Es nennt sich Lock-in-Effekt und ist zunehmend in den deutschen
Metropolen zu beobachten: Viele Großstadtbewohner würden gerne
innerhalb ihrer Stadt umziehen, können aber nicht, weil sie
aufgrund des knappen Angebots und des kräftigen Anstiegs der
Angebotsmieten keine neue Wohnung in ihrer Preisklasse finden.
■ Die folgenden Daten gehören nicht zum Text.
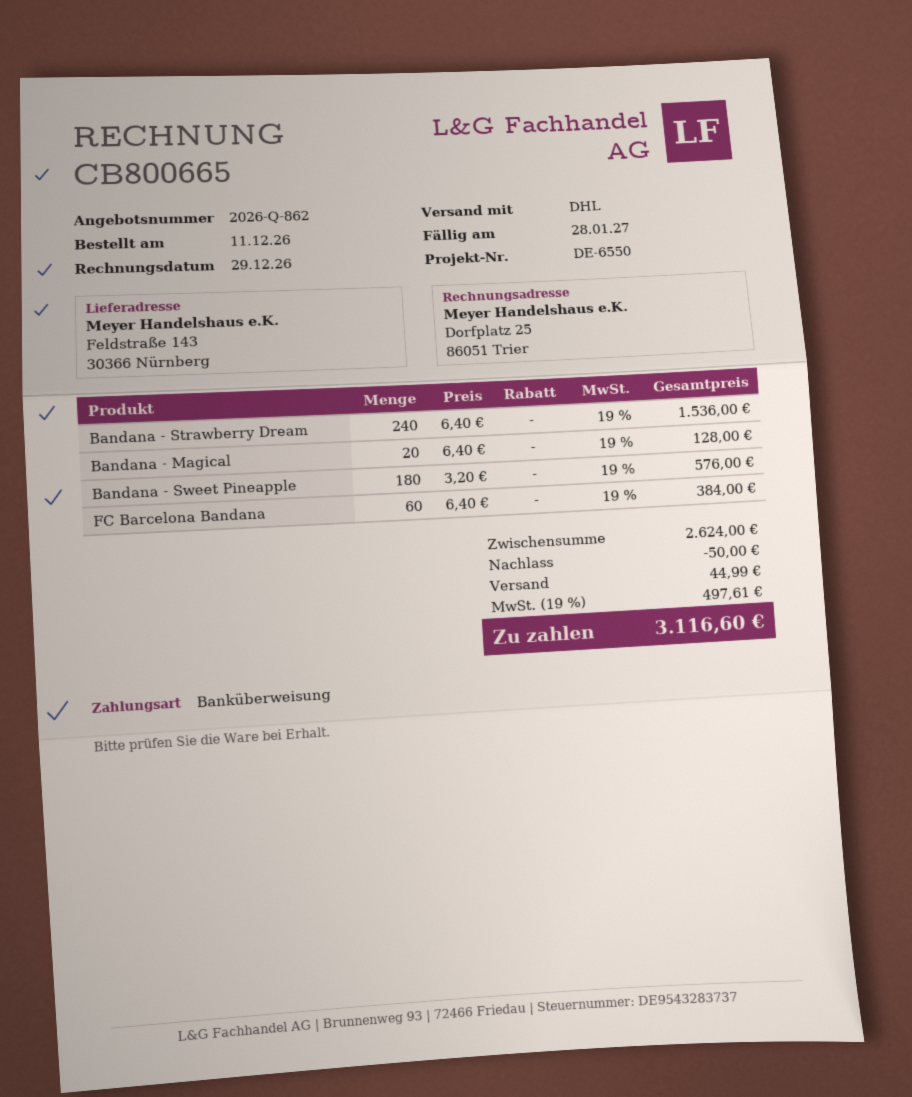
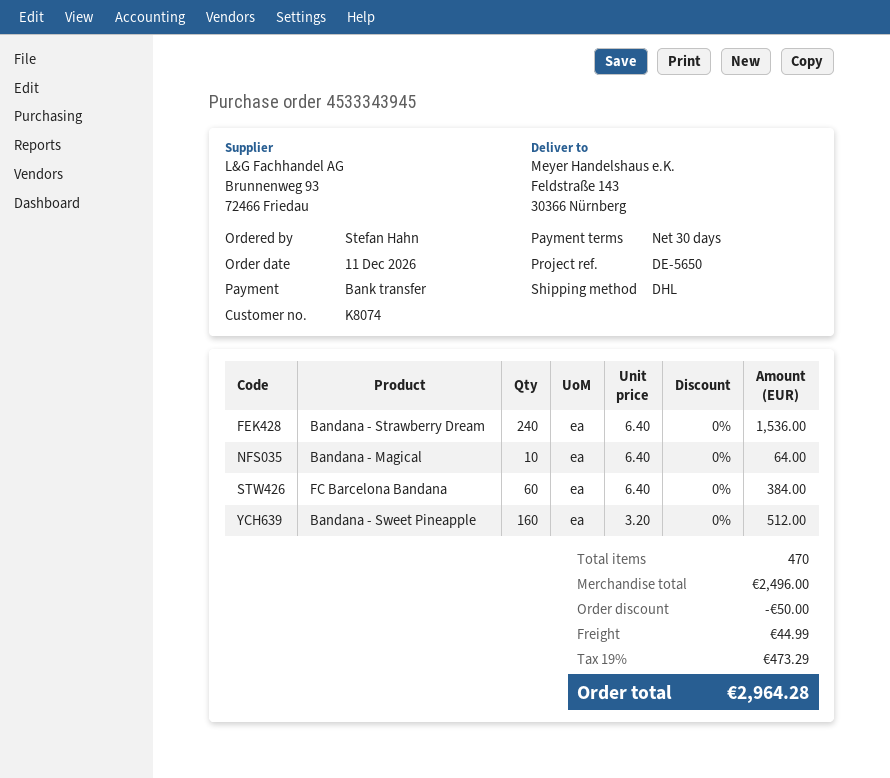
reference: DE-6550 -> DE-5650
Bandana - Magical: 20 x 6.40 = 128.00 -> 10 x 6.40 = 64.00
Bandana - Sweet Pineapple: 180 x 3.20 = 576.00 -> 160 x 3.20 = 512.00
subtotal: 2624.00 -> 2496.00
tax: 19% = 497.61 -> 19% = 473.29
total: 3116.60 -> 2964.28

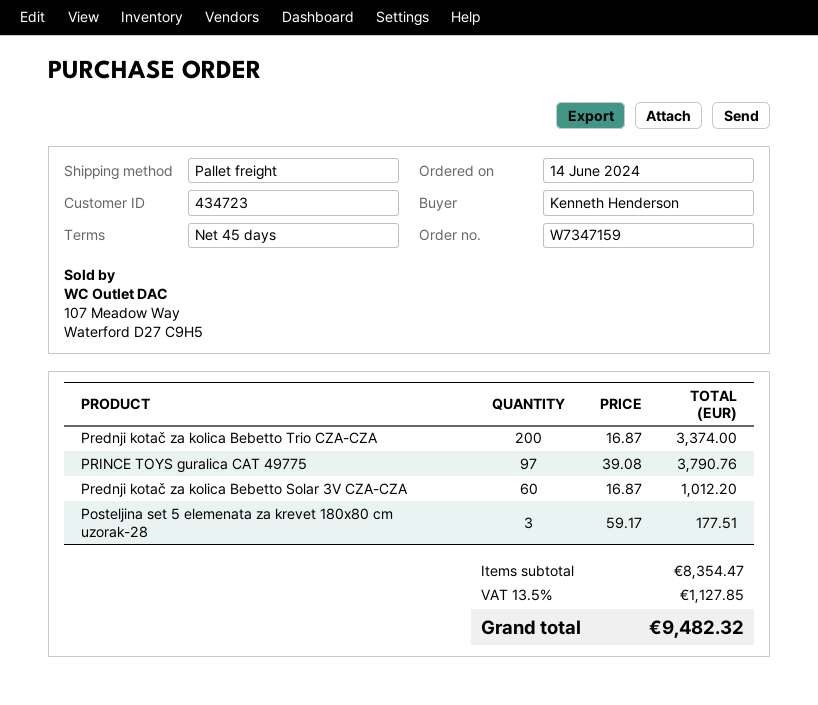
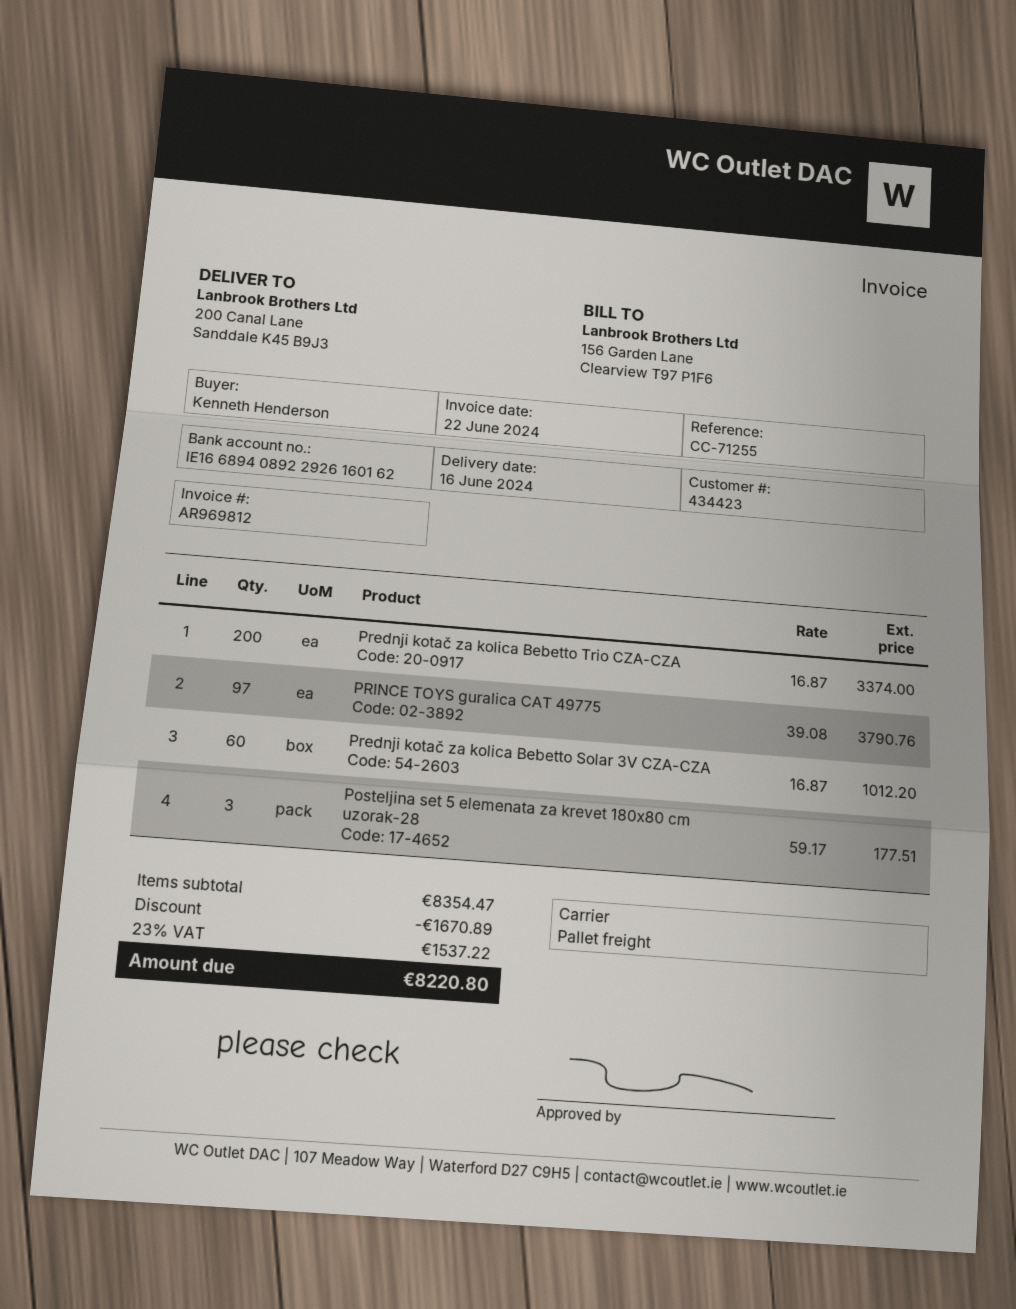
customer number: 434723 -> 434423
discount: none -> 1670.89
tax: 13.5% = 1127.85 -> 23% = 1537.22
total: 9482.32 -> 8220.80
Die landeseigenen Wohnungsunternehmen in Berlin haben dieses
Problem erkannt und wollen ihren Mietern nun ermöglichen,
miteinander die Wohnungen zu tauschen. Der Berliner
Wohnungsunternehmer Nedeljko Prodanovic von der Stonehedge GmbH
unterstützt diese Idee, da sie zu einer effizienteren Nutzung
des zu knappen Wohnraums führen könne.
"Ich kenne einen älteren Herrn, Witwer, der in Berlin allein auf
120 Quadratmetern lebt", erzählt Prodanovic. "Der Mann hat drei
Zimmer seiner Wohnung, die er überhaupt nicht nutzt, mit
Rigipsplatten verschlossen, damit er sie nicht beheizen und
bewirtschaften muss. Das ist natürlich eine Menge Wohnraum, der
einfach ungenutzt bleibt, und das ist angesichts des enormen
Wohnraummangels gerade in Berlin extrem schade. Das Gute aber
ist: Der Mann wäre grundsätzlich dazu bereit, in eine kleinere
Wohnung zu ziehen. Bloß braucht er dafür Unterstützung."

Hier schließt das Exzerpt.